▶ [Exercise aim] The answer is every line in the data below that contains the word "stroke".

▶ [Record extracts]
####################
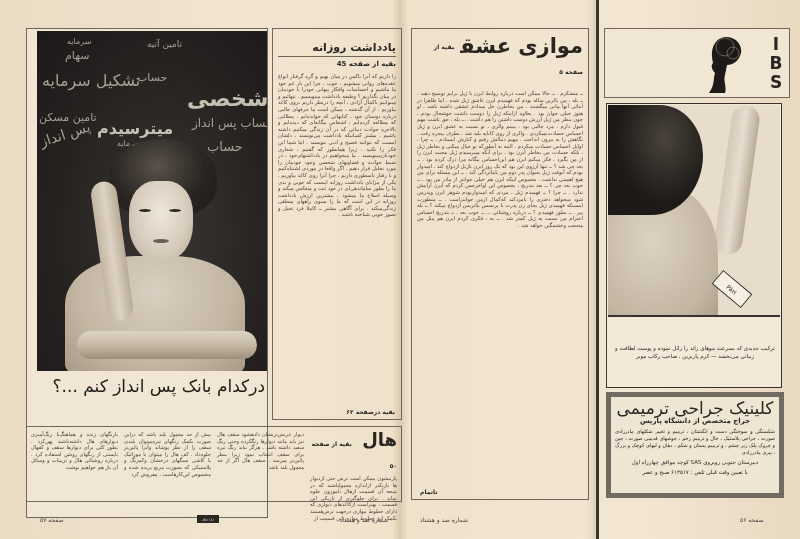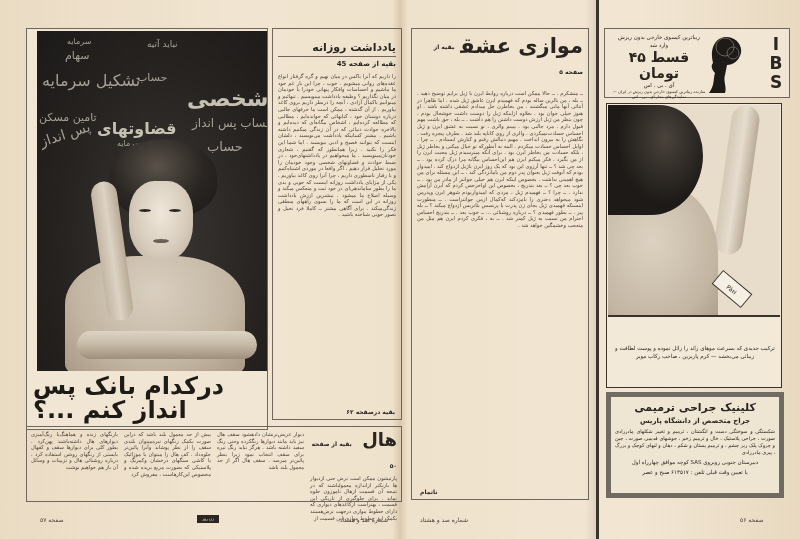--- a/index.html
+++ b/index.html
@@ -15,7 +15,7 @@
   .gutter-shadow { position:absolute; left: 585px; top:0; width: 11px; height:539px; background: linear-gradient(90deg, rgba(0,0,0,0) 0%, rgba(90,70,50,0.12) 100%); }
 
   
-  .bank-ad { position: absolute; left: 26px; top: 28px; width: 242px; height: 402px; border: 1px solid #6f665c; background: #f1e6d3; }
+  .bank-ad { position: absolute; left: 26px; top: 28px; width: 242px; height: 490px; border: 1px solid #6f665c; background: #f1e6d3; }
   .bank-photo { position: absolute; left: 10px; top: 2px; width: 230px; height: 340px; background: radial-gradient(ellipse at 55% 60%, #3a3632 0%, #252220 60%, #1c1a18 100%); overflow: hidden; }
   .word { position: absolute; color: #bdb5a7; font-family: "DejaVu Sans", sans-serif; white-space: nowrap; opacity: .85; direction: rtl; }
   .word.big { color: #e2dbcd; font-weight: bold; }

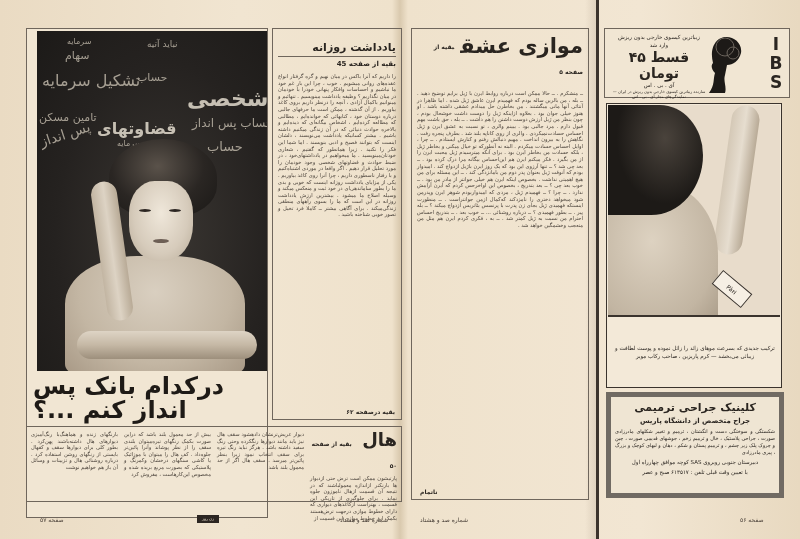--- a/index.html
+++ b/index.html
@@ -89,7 +89,7 @@
     <span class="word" style="left:28px;top:18px;font-size:11px;">سهام</span>
     <span class="word" style="left:5px;top:40px;font-size:16px;">تشکیل سرمایه</span>
     <span class="word" style="left:2px;top:66px;font-size:11px;margin-top:14px;">تامین مسکن</span>
-    <span class="word" style="left:110px;top:8px;font-size:9px;">نباید آتیه</span>
+    <span class="word" style="left:110px;top:8px;font-size:9px;">تامین آتیه</span>
     <span class="word" style="left:100px;top:40px;font-size:11px;">حساب</span>
     <span class="word big" style="left:150px;top:55px;font-size:22px;">شخصی</span>
     <span class="word big" style="left:60px;top:88px;font-size:16px;">قضاوتهای</span>

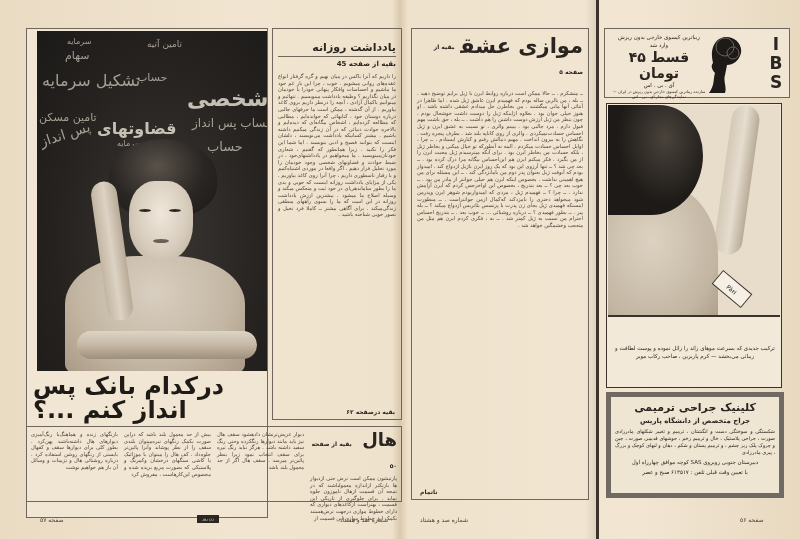--- a/index.html
+++ b/index.html
@@ -155,13 +155,6 @@
     <circle cx="20" cy="12" r="9" fill="none" stroke="#6b645c" stroke-width="1"></circle>
     <circle cx="28" cy="18" r="6" fill="none" stroke="#6b645c" stroke-width="1"></circle>
   </svg>
-  <div class="ibs-text">
-    <div>زیباترین کیسوی خارجی بدون ریزش</div>
-    <div>وارد شد</div>
-    <div class="ibs-price">قسط ۴۵ تومان</div>
-    <div>آی . بی . اس</div>
-    <div style="font-size:4px;line-height:5px">سازنده زیباترین کیسوی خارجی بدون ریزش در ایران — نمایندگی‌های مجاز آی . بی . اس</div>
-  </div>
 </div>
 
 <div class="cream-ad">

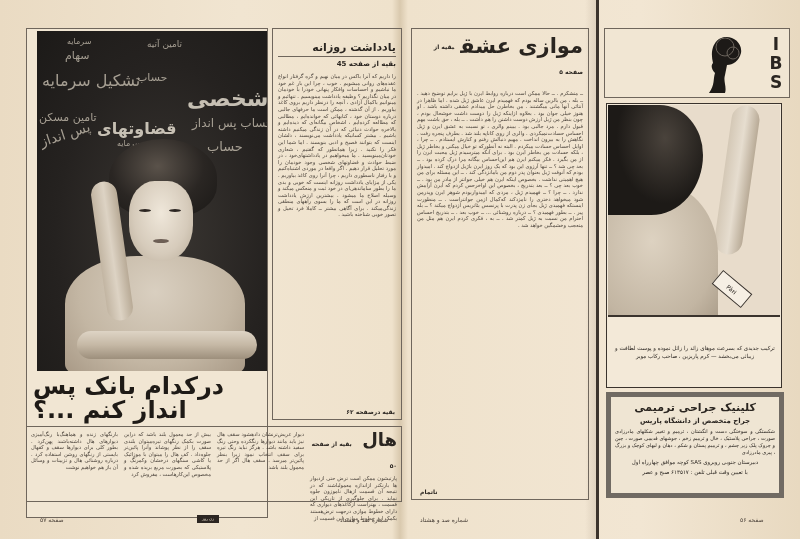--- a/index.html
+++ b/index.html
@@ -92,7 +92,7 @@
     <span class="word" style="left:110px;top:8px;font-size:9px;">تامین آتیه</span>
     <span class="word" style="left:100px;top:40px;font-size:11px;">حساب</span>
     <span class="word big" style="left:150px;top:55px;font-size:22px;">شخصی</span>
-    <span class="word big" style="left:60px;top:88px;font-size:16px;">قضاوتهای</span>
+    <span class="word big" style="left:60px;top:88px;font-size:16px;">میترسیدم</span>
     <span class="word" style="left:2px;top:95px;font-size:14px;transform:rotate(-18deg);">پس انداز</span>
     <span class="word" style="left:155px;top:85px;font-size:12px;">حساب پس انداز</span>
     <span class="word" style="left:170px;top:108px;font-size:13px;">حساب</span>

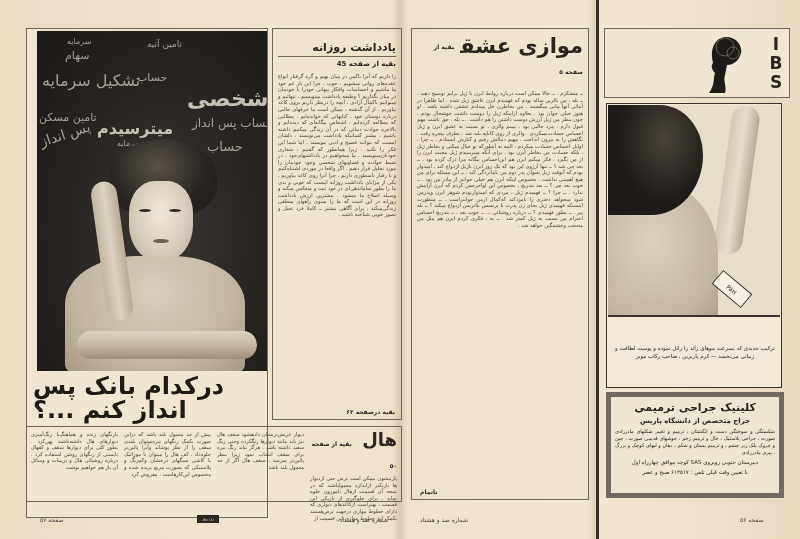--- a/index.html
+++ b/index.html
@@ -26,7 +26,7 @@
   .body-shape { position: absolute; left: 28px; top: 225px; width: 180px; height: 120px; border-radius: 40% 40% 10% 10%; background: radial-gradient(ellipse at 50% 30%, #d9cfc0 0%, #c3b6a3 60%, #a79885 100%); }
   .arm { position: absolute; left: 62px; top: 150px; width: 26px; height: 140px; border-radius: 14px; background: linear-gradient(90deg,#c2b5a2,#ddd3c4,#b8aa96); transform: rotate(-8deg); }
   .forearm { position:absolute; left: 40px; top: 300px; width: 180px; height: 28px; border-radius: 14px; background: linear-gradient(180deg,#ded4c5,#c5b8a5,#9d8f7c); }
-  .bank-headline { position: absolute; left: 6px; top: 345px; width: 232px; text-align: left; direction: rtl; font-size: 24px; font-weight: bold; color: #1e1a16; line-height: 24px; }
+  .bank-headline { position: absolute; left: 6px; top: 345px; width: 232px; text-align: right; direction: rtl; font-size: 17px; font-weight: normal; color: #1e1a16; line-height: 24px; }
   .bank-sub { position: absolute; left: 6px; top: 372px; width: 232px; text-align: right; direction: rtl; font-size: 14px; font-weight: bold; color: #1e1a16; }
 
   

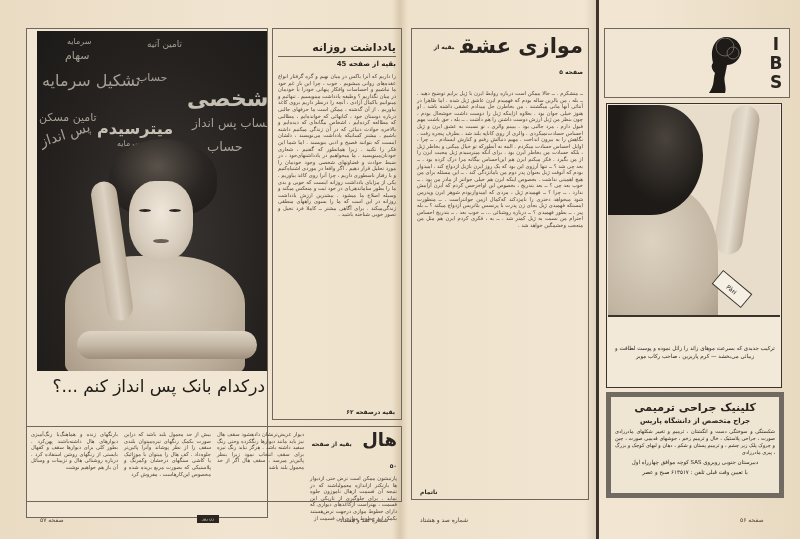--- a/index.html
+++ b/index.html
@@ -71,7 +71,7 @@
 
   .clinic-ad { position: absolute; left: 606px; top: 392px; width: 178px; height: 106px; background: #706a63; padding: 5px; }
   .clinic-inner { width: 100%; height: 100%; background: #efe5d3; padding: 4px; direction: rtl; text-align: center; }
-  .clinic-title { font-size: 11px; font-weight: bold; line-height: 14px; }
+  .clinic-title { font-size: 17px; font-weight: normal; line-height: 14px; }
   .clinic-sub { font-size: 7px; font-weight: bold; margin: 2px 0 3px; }
   .clinic-body { font-size: 5px; line-height: 7px; text-align: justify; }
   .clinic-addr { font-size: 5.5px; line-height: 7px; margin-top: 3px; }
####################
▶ [Worked solution]
     <circle cx="20" cy="12" r="9" fill="none" stroke="#6b645c" stroke-width="1"></circle>
     <circle cx="28" cy="18" r="6" fill="none" stroke="#6b645c" stroke-width="1"></circle>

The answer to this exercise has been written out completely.